Desde UGT venimos reivindicado desde finales del curso pasado, que una de las soluciones más prácticas era la búsqueda de espacios alternativos a los centros educativos, ya que había que crear nuevos grupos a causa de la reducción de ratios, lo que iba a provocar la necesidad dotar de nuevos espacios a los centros educativos, para mantener las medidas de seguridad y salud en dichos centros. Era cuestión de que la Consejería, en colaboración con los gobiernos municipales, llegaran a un acuerdo para disponer de espacios como bibliotecas, pabellones de deporte, casas de la cultura, etc.

Desde UGT consideramos es que esta medida va en detrimento de las enseñanzas regladas que se imparten en los Centros de Educación de Adultos y, por tanto, no es adecuada. Supone básicamente “desvestir a un santo para vestir a otro”. 

Incluso se ha comunicado a ciertos Centros de Educación de Adultos, la obligatoriedad de aplicar las restricciones implantadas por la Comunidad de Madrid a partir del día 21, donde, en determinados espacios de titularidad municipal, que ceden los ayuntamientos para proveer de aulas a los CEPAs, se ha fijado un máximo 6 personas por aula, es decir, cinco alumnos y alumnas más el docente, que consideramos que no deben ser aplicables, ya que hay una excepcionalidad en el caso de que ese espacio esté destinado para la enseñanza reglada, por lo que habría que contactar con los centros afectados y, a su vez con los ayuntamientos para levantar esta restricción.

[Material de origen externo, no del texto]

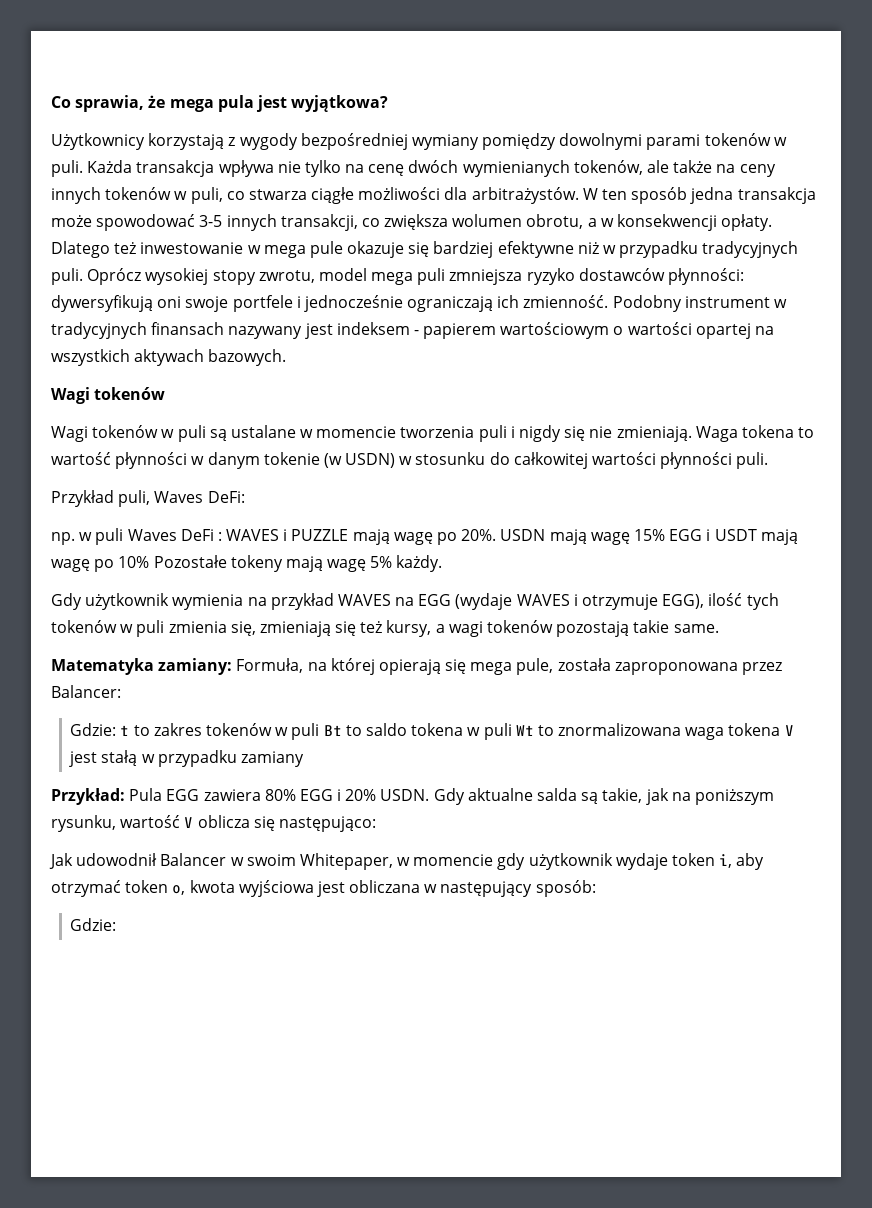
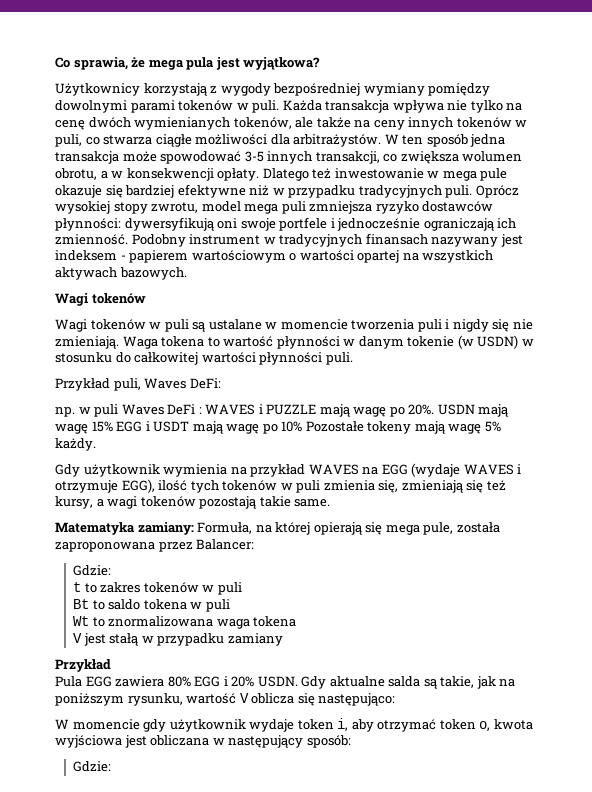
(117, 729) none -> (112, 570) //
(320, 731) none -> (242, 588) //
(512, 731) none -> (230, 605) //
(781, 729) none -> (297, 621) //
[51,788,125,805] Przykład: -> [55,659,111,672] Przykład //
[49,853,411,870] Jak udowodnił Balancer w swoim Whitepaper, w -> [55,719,69,729] W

Esto nuevamente evidencia la mala planificación de este inicio de curso, cuya responsabilidad recae en la Consejería de Educación y Juventud. Ni ha instalado las aulas prefabricadas, ni ha buscado espacios alternativos siguiendo las peticiones de los centros ni ha dispuesto, desde el día 8 que se inició el curso en los colegios, de las infraestructuras necesarias para alojar a los nuevos grupos, con la vuelta de los barracones como anunció el Consejero.